Alright, I'm getting a little metaphysical here. To bring it, quite literally, back home, I don't think it hurts that Ms. Crampton grew up in Vermont — that she might have gone to school with my mom, given they went to the same school at the same time in the same place. That she went on to Castleton, where so many of my friends went, where I spent at least one memorable night, a place that is still a landmark on drives to my mom's. Not long after, she found work in Re-Animator, a low-budget project that my dad — who could have grown up an hour's drive from her — excitedly showed me 17 years later. I've rarely seen my dad get the kind of giddy joy he still gets from "that scene" — in which a psychopathic doctor lowers his own severed head to attempt cunnilingus on the strapped-down, nude co-ed played by Ms. Crampton.
I feel personally connected to Ms. Crampton's work. I don't feel that way about any other female actor. I feel a similar personal connection to the male actors I love, too. But why are there so many more of those? Growing up, my dad — my gatekeeper to the world of movies — went on about female actors at least as much as the males. His knowledge of the former was twice as encyclopedic as the latter.

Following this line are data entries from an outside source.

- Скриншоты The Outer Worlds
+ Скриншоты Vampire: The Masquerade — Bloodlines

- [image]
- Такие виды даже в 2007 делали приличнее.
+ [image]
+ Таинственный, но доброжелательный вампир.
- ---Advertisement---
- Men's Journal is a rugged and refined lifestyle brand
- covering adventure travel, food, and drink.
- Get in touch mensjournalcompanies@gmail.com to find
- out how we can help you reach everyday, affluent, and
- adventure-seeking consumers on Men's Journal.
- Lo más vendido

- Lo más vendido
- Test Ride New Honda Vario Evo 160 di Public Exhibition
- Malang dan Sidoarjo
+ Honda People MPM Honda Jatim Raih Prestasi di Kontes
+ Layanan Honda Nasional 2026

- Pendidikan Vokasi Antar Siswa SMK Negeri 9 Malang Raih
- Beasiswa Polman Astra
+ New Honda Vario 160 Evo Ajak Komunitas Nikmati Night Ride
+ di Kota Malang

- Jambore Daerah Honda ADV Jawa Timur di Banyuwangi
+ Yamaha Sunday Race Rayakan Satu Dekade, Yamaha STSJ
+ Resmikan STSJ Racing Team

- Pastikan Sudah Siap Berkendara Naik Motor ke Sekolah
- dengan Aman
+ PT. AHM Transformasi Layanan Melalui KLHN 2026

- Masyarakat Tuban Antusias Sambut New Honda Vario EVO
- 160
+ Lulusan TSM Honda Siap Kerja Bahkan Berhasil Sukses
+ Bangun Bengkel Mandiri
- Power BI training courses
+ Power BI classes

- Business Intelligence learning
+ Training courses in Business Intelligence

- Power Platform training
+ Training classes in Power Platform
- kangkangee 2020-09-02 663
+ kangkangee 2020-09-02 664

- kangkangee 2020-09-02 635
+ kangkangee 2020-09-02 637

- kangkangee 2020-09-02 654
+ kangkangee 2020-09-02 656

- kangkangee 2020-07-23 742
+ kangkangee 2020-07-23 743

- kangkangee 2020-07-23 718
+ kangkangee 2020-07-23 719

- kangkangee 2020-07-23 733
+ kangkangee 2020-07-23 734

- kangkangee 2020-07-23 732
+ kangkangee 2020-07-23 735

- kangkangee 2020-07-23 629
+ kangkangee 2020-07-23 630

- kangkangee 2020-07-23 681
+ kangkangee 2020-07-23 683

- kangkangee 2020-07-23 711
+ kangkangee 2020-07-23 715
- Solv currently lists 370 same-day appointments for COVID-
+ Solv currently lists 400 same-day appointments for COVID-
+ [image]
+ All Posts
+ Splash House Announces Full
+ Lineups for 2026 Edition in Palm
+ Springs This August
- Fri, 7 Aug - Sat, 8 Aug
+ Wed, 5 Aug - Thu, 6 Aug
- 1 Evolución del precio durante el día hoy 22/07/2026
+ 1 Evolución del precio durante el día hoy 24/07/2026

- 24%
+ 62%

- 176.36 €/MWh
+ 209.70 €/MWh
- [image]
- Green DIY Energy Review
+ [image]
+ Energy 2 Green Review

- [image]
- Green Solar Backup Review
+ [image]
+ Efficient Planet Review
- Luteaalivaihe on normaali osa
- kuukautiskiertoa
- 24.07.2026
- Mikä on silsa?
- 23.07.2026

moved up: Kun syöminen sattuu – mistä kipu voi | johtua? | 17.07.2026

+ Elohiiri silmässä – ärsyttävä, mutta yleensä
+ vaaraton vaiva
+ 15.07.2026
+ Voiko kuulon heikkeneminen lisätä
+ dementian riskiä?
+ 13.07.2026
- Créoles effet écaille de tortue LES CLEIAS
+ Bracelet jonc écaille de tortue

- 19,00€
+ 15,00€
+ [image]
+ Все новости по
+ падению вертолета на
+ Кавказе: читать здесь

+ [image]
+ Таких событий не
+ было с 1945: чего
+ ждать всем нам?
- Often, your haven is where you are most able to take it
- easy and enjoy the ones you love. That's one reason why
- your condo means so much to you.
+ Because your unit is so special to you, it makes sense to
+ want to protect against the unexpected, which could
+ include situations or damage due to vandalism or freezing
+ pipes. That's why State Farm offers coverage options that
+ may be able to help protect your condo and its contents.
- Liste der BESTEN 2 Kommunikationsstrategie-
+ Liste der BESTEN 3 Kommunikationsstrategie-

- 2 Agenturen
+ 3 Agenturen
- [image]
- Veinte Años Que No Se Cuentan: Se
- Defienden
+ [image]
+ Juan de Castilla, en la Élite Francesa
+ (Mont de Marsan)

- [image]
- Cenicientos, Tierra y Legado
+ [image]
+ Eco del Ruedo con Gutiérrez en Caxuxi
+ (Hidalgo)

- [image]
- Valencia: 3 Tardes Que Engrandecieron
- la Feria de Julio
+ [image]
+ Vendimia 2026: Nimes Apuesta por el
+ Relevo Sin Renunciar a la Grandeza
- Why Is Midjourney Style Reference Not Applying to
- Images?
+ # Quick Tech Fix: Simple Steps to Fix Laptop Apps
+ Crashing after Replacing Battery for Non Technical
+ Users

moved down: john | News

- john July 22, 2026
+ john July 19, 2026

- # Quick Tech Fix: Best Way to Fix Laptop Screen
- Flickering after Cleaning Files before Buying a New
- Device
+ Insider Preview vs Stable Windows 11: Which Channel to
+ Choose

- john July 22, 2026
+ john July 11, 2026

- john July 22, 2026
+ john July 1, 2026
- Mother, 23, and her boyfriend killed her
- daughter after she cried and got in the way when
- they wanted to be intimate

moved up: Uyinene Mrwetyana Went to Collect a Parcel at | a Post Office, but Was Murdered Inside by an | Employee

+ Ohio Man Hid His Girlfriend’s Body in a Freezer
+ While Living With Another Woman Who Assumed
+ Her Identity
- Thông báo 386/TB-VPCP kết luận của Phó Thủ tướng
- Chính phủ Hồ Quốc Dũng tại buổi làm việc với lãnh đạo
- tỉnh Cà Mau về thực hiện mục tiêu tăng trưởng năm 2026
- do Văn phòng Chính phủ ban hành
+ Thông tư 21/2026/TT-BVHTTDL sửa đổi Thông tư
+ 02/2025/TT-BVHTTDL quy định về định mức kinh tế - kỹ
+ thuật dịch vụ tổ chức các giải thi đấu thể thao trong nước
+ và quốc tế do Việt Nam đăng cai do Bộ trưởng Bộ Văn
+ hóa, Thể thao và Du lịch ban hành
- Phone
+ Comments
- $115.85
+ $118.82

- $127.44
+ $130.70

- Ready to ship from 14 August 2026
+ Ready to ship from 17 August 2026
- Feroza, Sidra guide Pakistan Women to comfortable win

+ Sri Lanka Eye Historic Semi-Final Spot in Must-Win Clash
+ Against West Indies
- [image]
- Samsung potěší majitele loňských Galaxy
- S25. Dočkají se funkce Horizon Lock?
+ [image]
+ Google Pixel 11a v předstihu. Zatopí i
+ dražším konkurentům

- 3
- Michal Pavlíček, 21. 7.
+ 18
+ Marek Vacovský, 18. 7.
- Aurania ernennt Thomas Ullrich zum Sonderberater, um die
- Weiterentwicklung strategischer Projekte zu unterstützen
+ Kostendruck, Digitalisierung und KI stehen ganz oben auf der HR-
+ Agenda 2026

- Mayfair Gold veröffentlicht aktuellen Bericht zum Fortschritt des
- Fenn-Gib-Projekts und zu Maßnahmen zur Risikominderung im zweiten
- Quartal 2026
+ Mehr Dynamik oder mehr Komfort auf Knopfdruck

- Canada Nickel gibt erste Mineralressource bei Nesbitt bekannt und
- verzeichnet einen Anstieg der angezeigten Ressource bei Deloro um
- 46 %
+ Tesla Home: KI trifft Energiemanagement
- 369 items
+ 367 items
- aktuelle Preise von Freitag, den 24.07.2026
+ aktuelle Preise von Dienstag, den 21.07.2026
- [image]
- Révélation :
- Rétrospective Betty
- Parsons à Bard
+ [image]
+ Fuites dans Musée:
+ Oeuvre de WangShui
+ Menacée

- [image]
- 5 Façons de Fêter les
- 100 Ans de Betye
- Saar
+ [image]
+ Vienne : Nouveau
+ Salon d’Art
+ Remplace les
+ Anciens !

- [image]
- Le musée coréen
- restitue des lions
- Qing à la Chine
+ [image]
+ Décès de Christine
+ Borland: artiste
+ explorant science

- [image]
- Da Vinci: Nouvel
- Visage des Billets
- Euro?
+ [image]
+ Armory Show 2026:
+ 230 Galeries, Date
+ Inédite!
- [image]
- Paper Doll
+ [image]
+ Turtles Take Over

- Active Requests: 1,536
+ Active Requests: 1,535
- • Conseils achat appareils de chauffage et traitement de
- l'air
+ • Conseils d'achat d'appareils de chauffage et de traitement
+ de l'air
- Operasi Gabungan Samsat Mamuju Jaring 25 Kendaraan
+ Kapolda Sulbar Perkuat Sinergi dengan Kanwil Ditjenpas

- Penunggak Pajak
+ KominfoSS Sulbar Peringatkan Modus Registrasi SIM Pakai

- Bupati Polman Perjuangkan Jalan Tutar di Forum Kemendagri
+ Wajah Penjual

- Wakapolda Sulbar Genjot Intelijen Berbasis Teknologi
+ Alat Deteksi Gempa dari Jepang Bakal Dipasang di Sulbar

Regardless, I continue to eagerly devour Ms. Crampton's filmography, which, blessedly, continues to grow thanks to the reception of her "return" in You're Next. And I fill in the movie-less time appreciating her personality on Twitter, where she proves to be exactly the down-to-earth, thoughtful, compassionate, fun and funny person her acting suggests.
I'd be lying if I didn't say that casting Ms. Crampton in a movie is, probably, the ultimate goal of we expeditioners, beyond our commercial work at BENT Media. I'd love to see her in a role like the Baroness Meinster in the Hammer horror classic The Brides of Dracula (1960), a role that demands unsettlingly erratic variance between charm and terror, sternness and vulnerability, openness and distance, a character like a thread pulled so tight it could snap anytime — like Berenice Marlohe in Skyfall (2012). I think Ms. Crampton would be marvelous in that role.
But she's marvelous in any role. She's my favorite actress.